## TASK OBJECTIVE
Copy out exactly the line that contains "Sanbishi Sweet Soy" and all lines following it to the end of the data.

=== Section Start ===

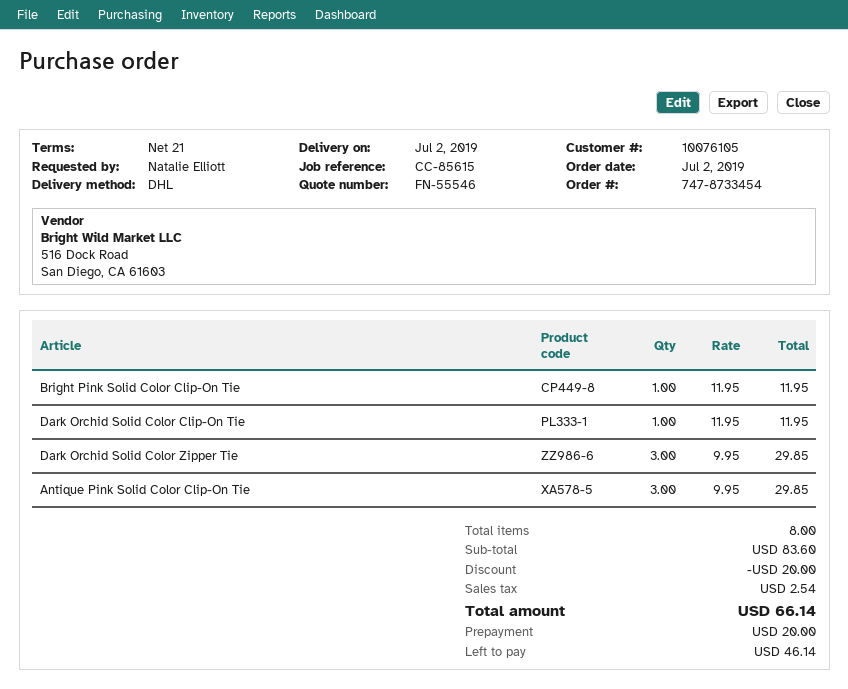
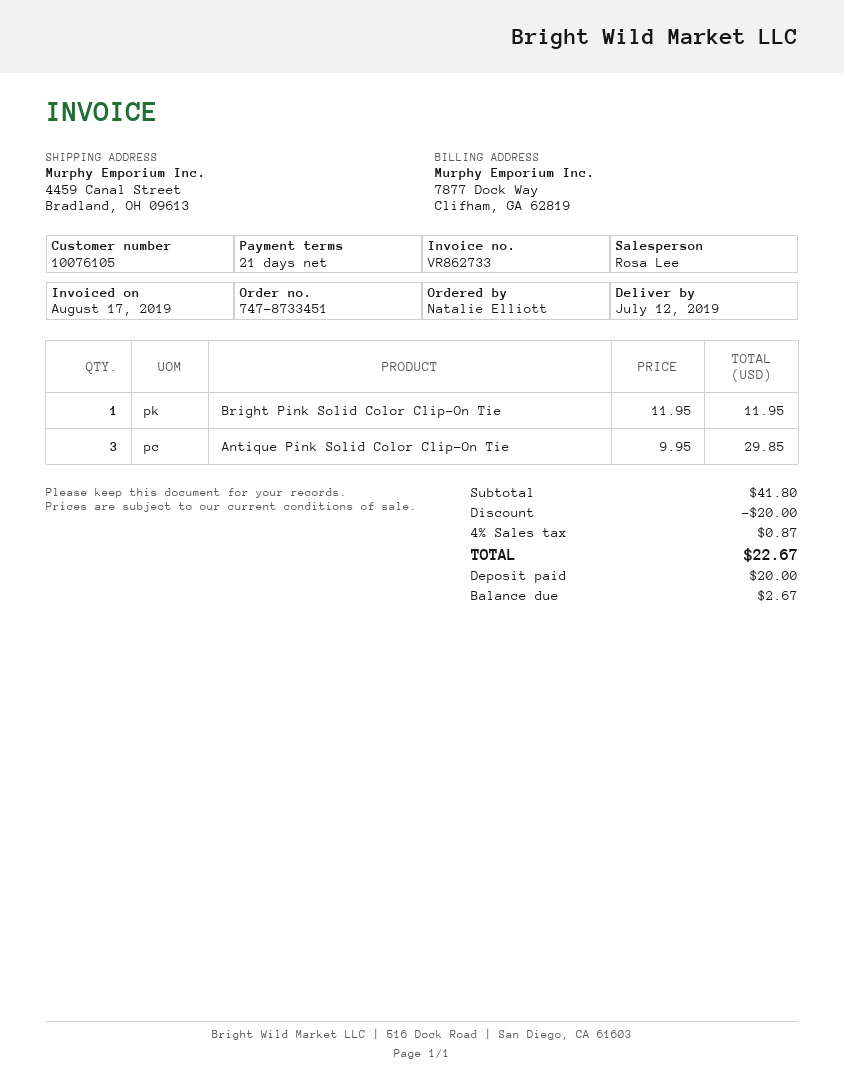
order number: 747-8733454 -> 747-8733451
delivery date: 2019-07-02 -> 2019-07-12
Dark Orchid Solid Color Clip-On Tie: 1 x 11.95 = 11.95 -> none
Dark Orchid Solid Color Zipper Tie: 3 x 9.95 = 29.85 -> none
subtotal: 83.60 -> 41.80
tax: 2.54 -> 0.87
total: 66.14 -> 22.67
balance: 46.14 -> 2.67

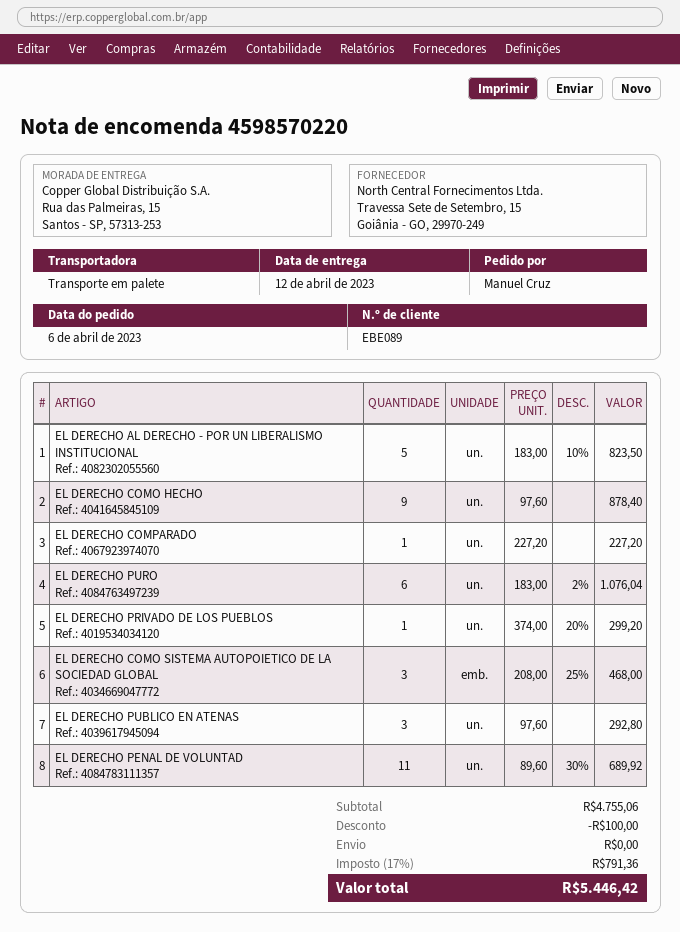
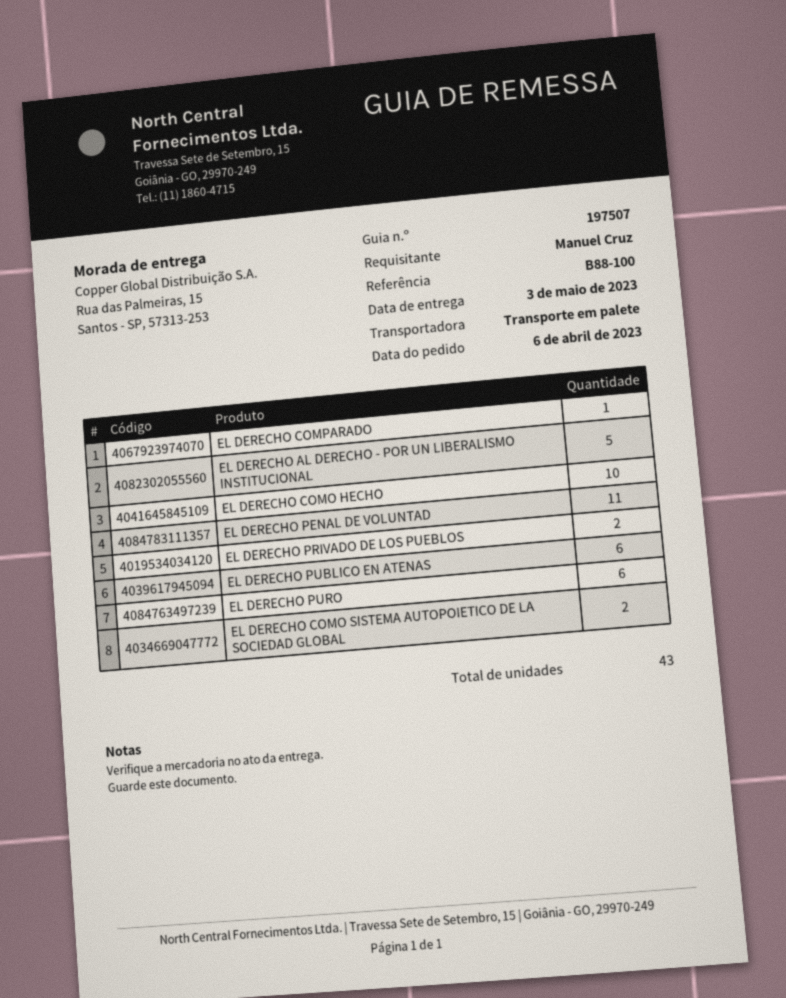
delivery date: 2023-04-12 -> 2023-05-03
EL DERECHO COMO HECHO: 9 -> 10
EL DERECHO PRIVADO DE LOS PUEBLOS: 1 -> 2
EL DERECHO COMO SISTEMA AUTOPOIETICO DE LA SOCIEDAD GLOBAL: 3 -> 2
EL DERECHO PUBLICO EN ATENAS: 3 -> 6

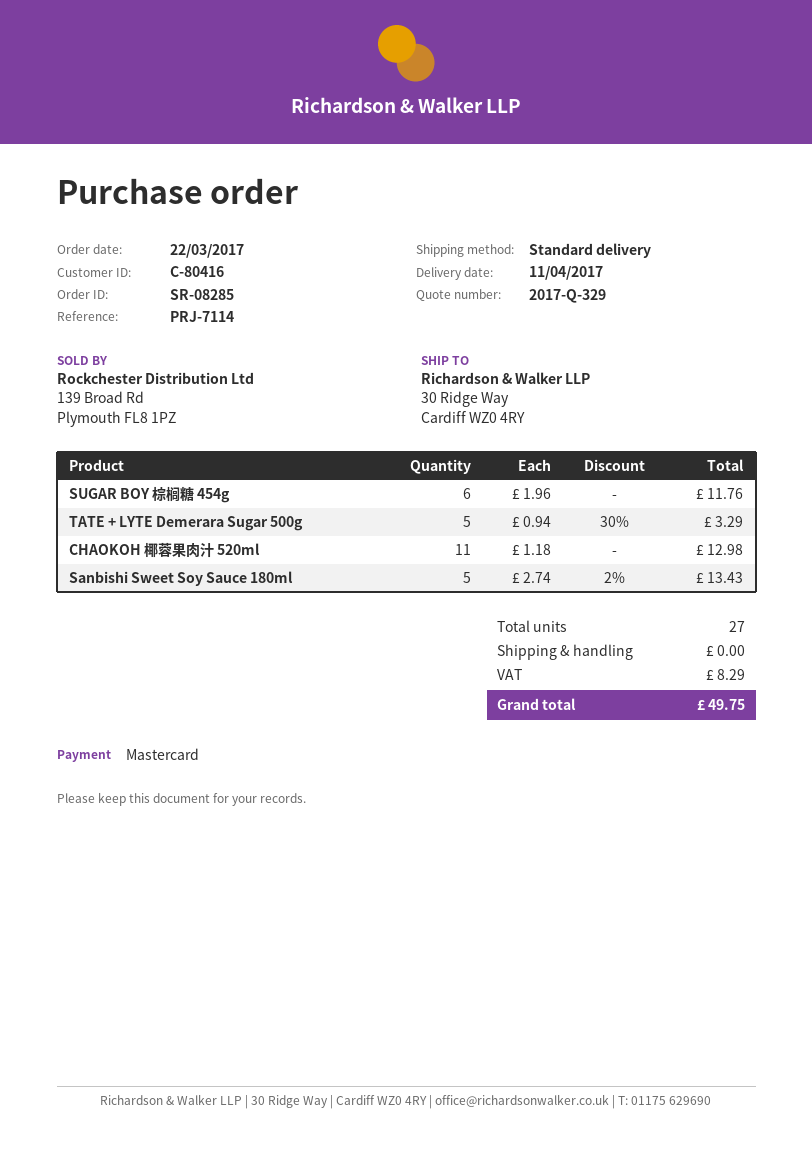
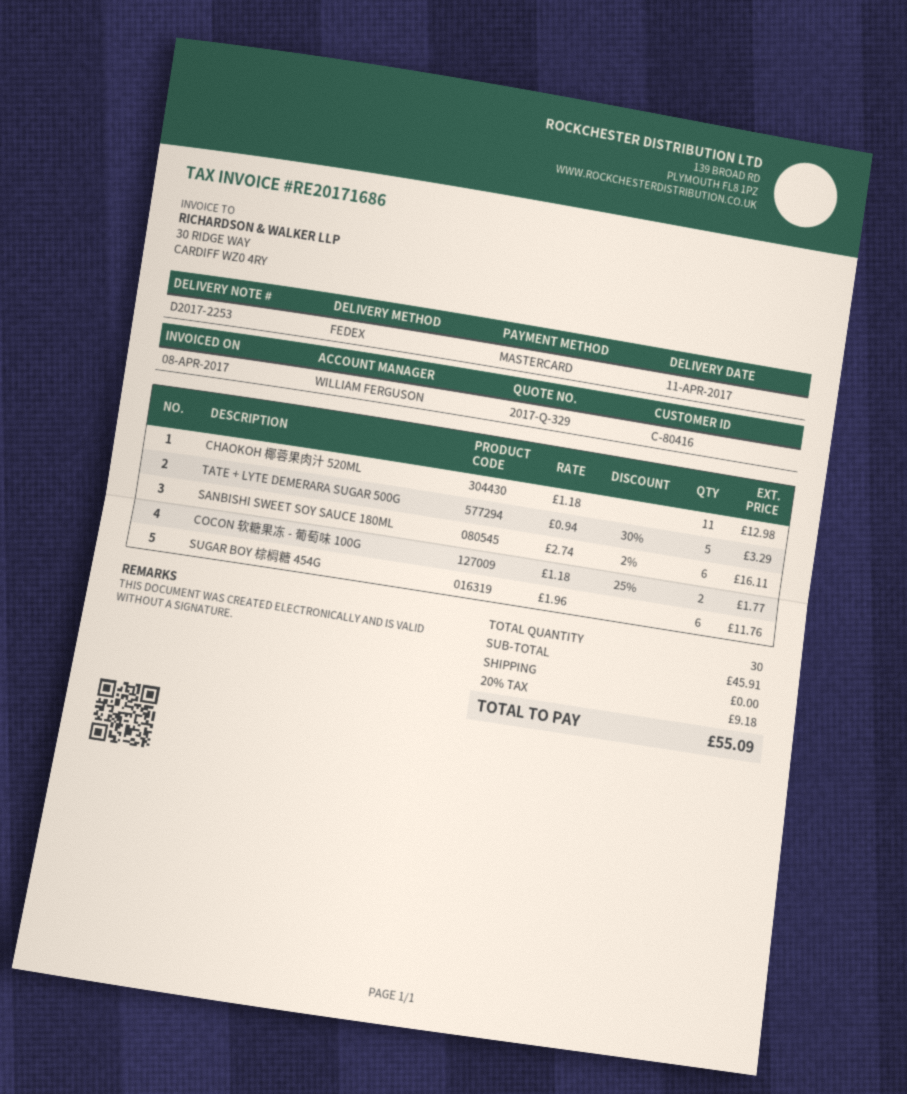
shipping method: standard -> FedEx
Sanbishi Sweet Soy Sauce 180ml: 5 x 2.74 - 2% = 13.43 -> 6 x 2.74 - 2% = 16.11
COCON 软糖果冻 - 葡萄味 100G: none -> 2 x 1.18 - 25% = 1.77
total quantity: 27 -> 30
tax: 8.29 -> 9.18
total: 49.75 -> 55.09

=== Section End ===

## RESULT OF THE TASK
Sanbishi Sweet Soy Sauce 180ml: 5 x 2.74 - 2% = 13.43 -> 6 x 2.74 - 2% = 16.11
COCON 软糖果冻 - 葡萄味 100G: none -> 2 x 1.18 - 25% = 1.77
total quantity: 27 -> 30
tax: 8.29 -> 9.18
total: 49.75 -> 55.09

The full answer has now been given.